Together, Baldwin and Berning conducted a study on how effective the board was at addressing the spiritual needs of their ICU patients. Before using the board, the 50 patients who participated rated their level of anxiety as an average of 64 on a scale of 0-100. After using the board, their average self-reported anxiety level dropped to 44, a reduction of 31%.

“It helps the patient better contextualize their illness and think about what they need to do, psychologically, to pull themselves through it and to get back on their feet,” Baldwin said. “It’s these coping mechanisms that we’ve never provided the patients before while in the ICU, is what makes this so exciting.”

Like many survivors of a critical illness, LoCastro says he’s battled some depression.

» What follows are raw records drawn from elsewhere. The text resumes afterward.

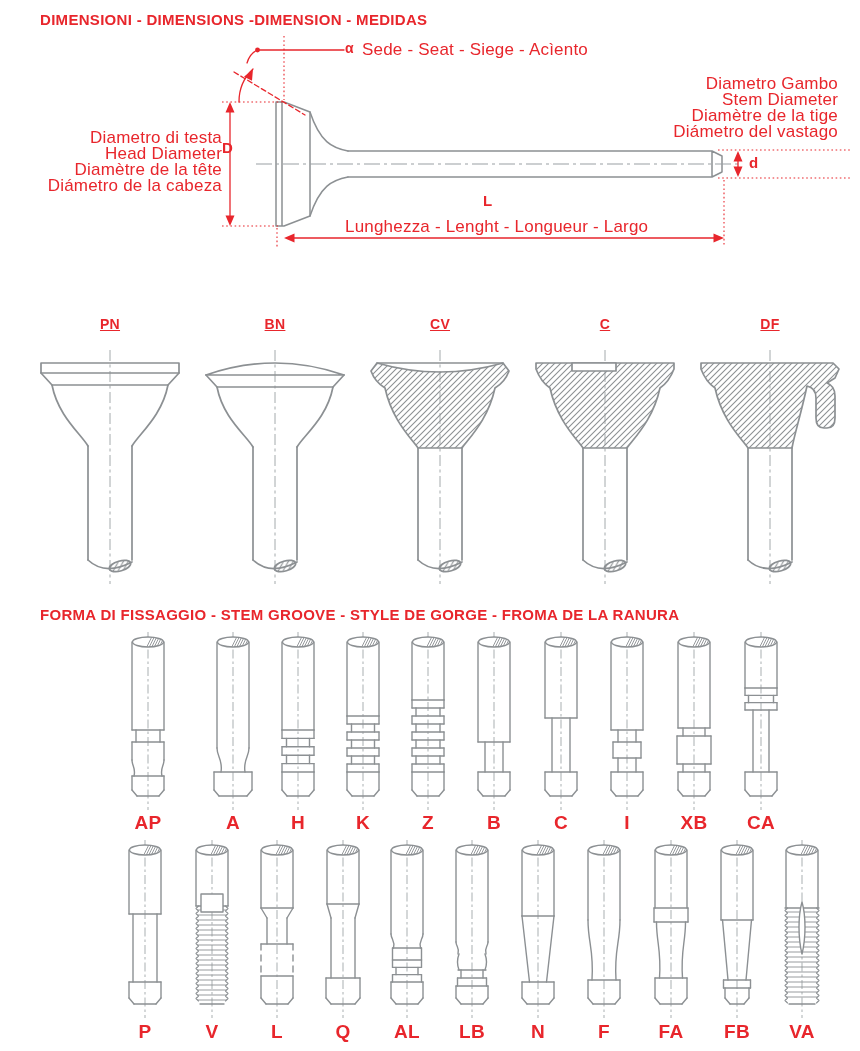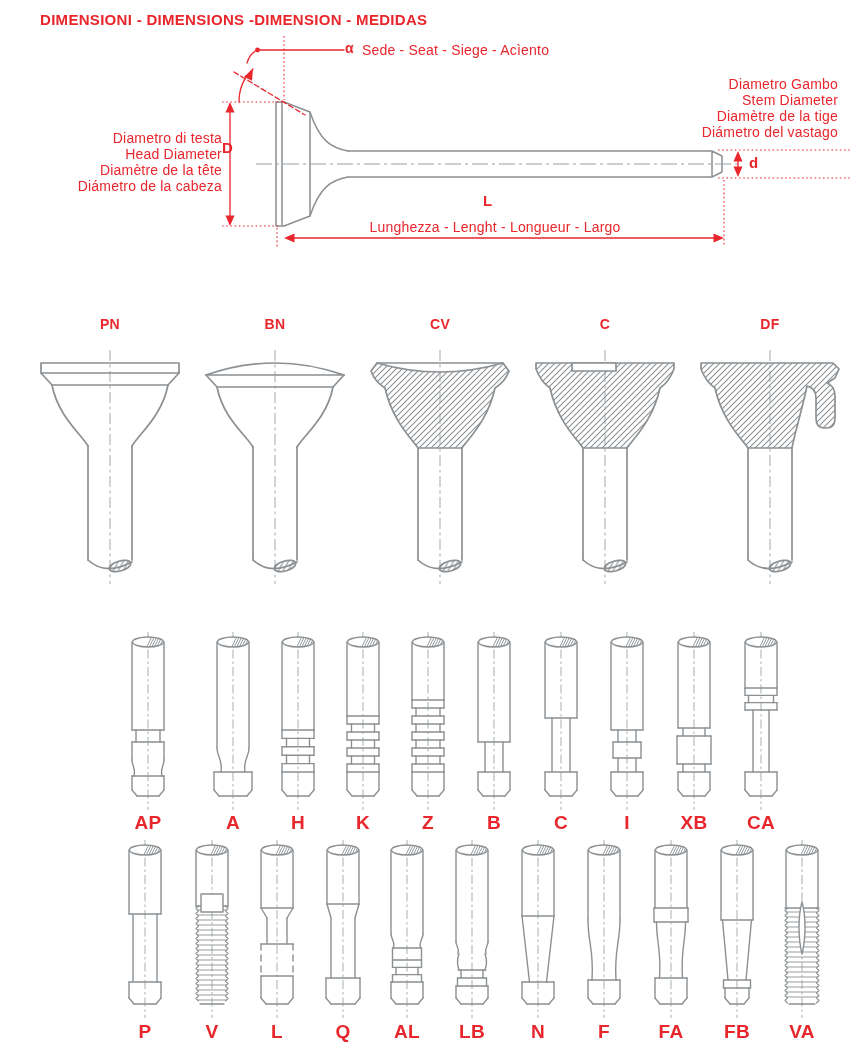--- a/index.html
+++ b/index.html
@@ -7,7 +7,7 @@
   .page{position:relative;width:860px;height:1051px;background:#fff;overflow:hidden;
         font-family:"Liberation Sans",sans-serif;}
   .title{position:absolute;font-weight:bold;font-size:15px;letter-spacing:.3px;color:var(--red);white-space:nowrap;}
-  .ann{position:absolute;font-size:14px;line-height:16px;color:var(--red);letter-spacing:.2px;white-space:nowrap;}
+  .ann{position:absolute;font-size:17px;line-height:16px;color:var(--red);letter-spacing:.2px;white-space:nowrap;}
   .ann span{display:block;}
   .rt{text-align:right;}
   .ctr{text-align:center;}

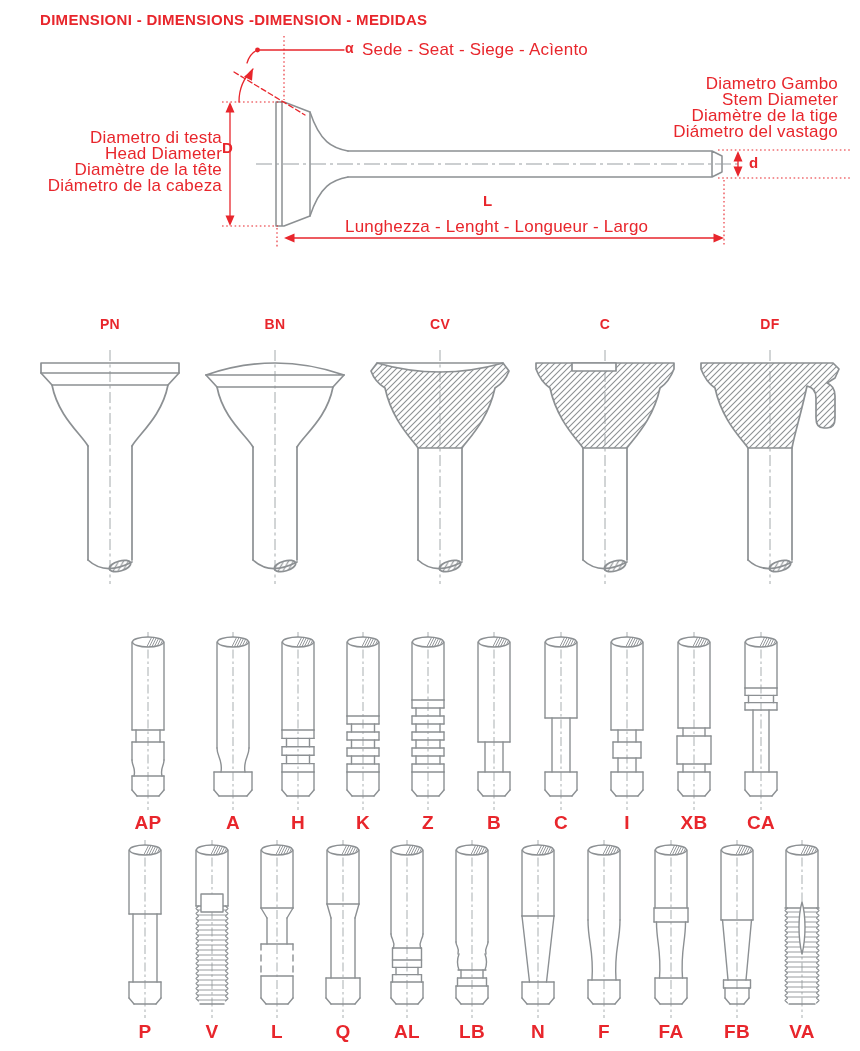--- a/index.html
+++ b/index.html
@@ -14,7 +14,7 @@
   .dimletter{position:absolute;font-weight:bold;font-size:15px;color:var(--red);}
   .greek{position:absolute;font-weight:bold;font-size:14px;color:var(--red);}
   .headlabel,.stemlabel{position:absolute;font-weight:bold;color:var(--red);text-align:center;letter-spacing:.3px;}
-  .headlabel{font-size:14px;width:170px;}
+  .headlabel{font-size:14px;width:170px;text-decoration:underline;}
   .stemlabel{font-size:19px;width:66px;}
   svg.fig{position:absolute;overflow:visible;}
 </style>

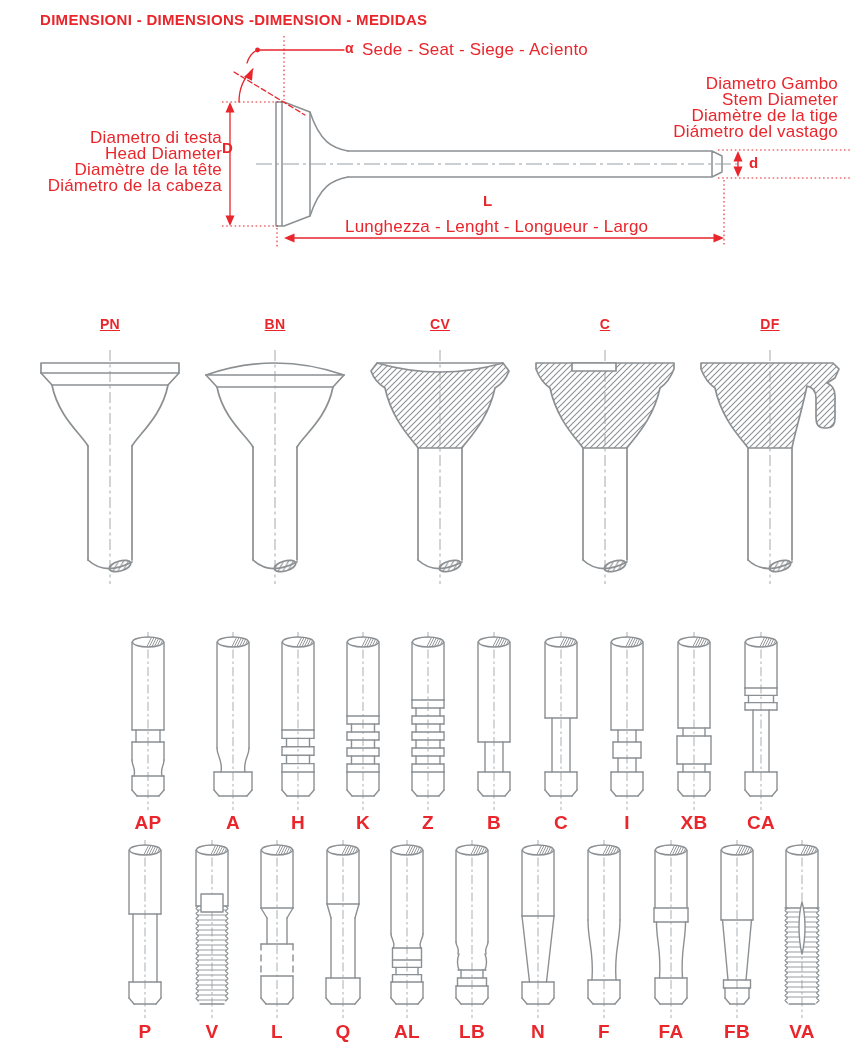--- a/index.html
+++ b/index.html
@@ -160,6 +160,7 @@
       </svg>
     </div>
 
+  <div class="title" style="left:40px;top:606px">FORMA DI FISSAGGIO - STEM GROOVE - STYLE DE GORGE - FROMA DE LA RANURA</div>
   <div id="stemrow1">
       <svg class="fig" width="66" height="192" viewBox="0 0 66 192" style="left: 115px; top: 630px;">
         <defs>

And, Baldwin says, this is the area in which his study saw its most promising results.

“Patients said that they … were better prepared to cope with their continued recovery after hospitalization,” he said. “And they felt more at peace with who they were and what they had gone through.”

For his part, LoCastro believes so highly in the power of the spiritual care he received that he regularly returns to NewYork-Presbyterian to offer words of encouragement to patients in the ICU. Like Baldwin and Berning, he hopes more hospitals across the country will integrate the spiritual care board (now licensed and sold by Vidatak) into their standard of care.

“Look, I just want to get healthy,” LoCastro said. “I have two new lungs. I’m doing better than ever. I’m at 100% oxygen. I want to live a long time, and there’s no reason why I can’t.”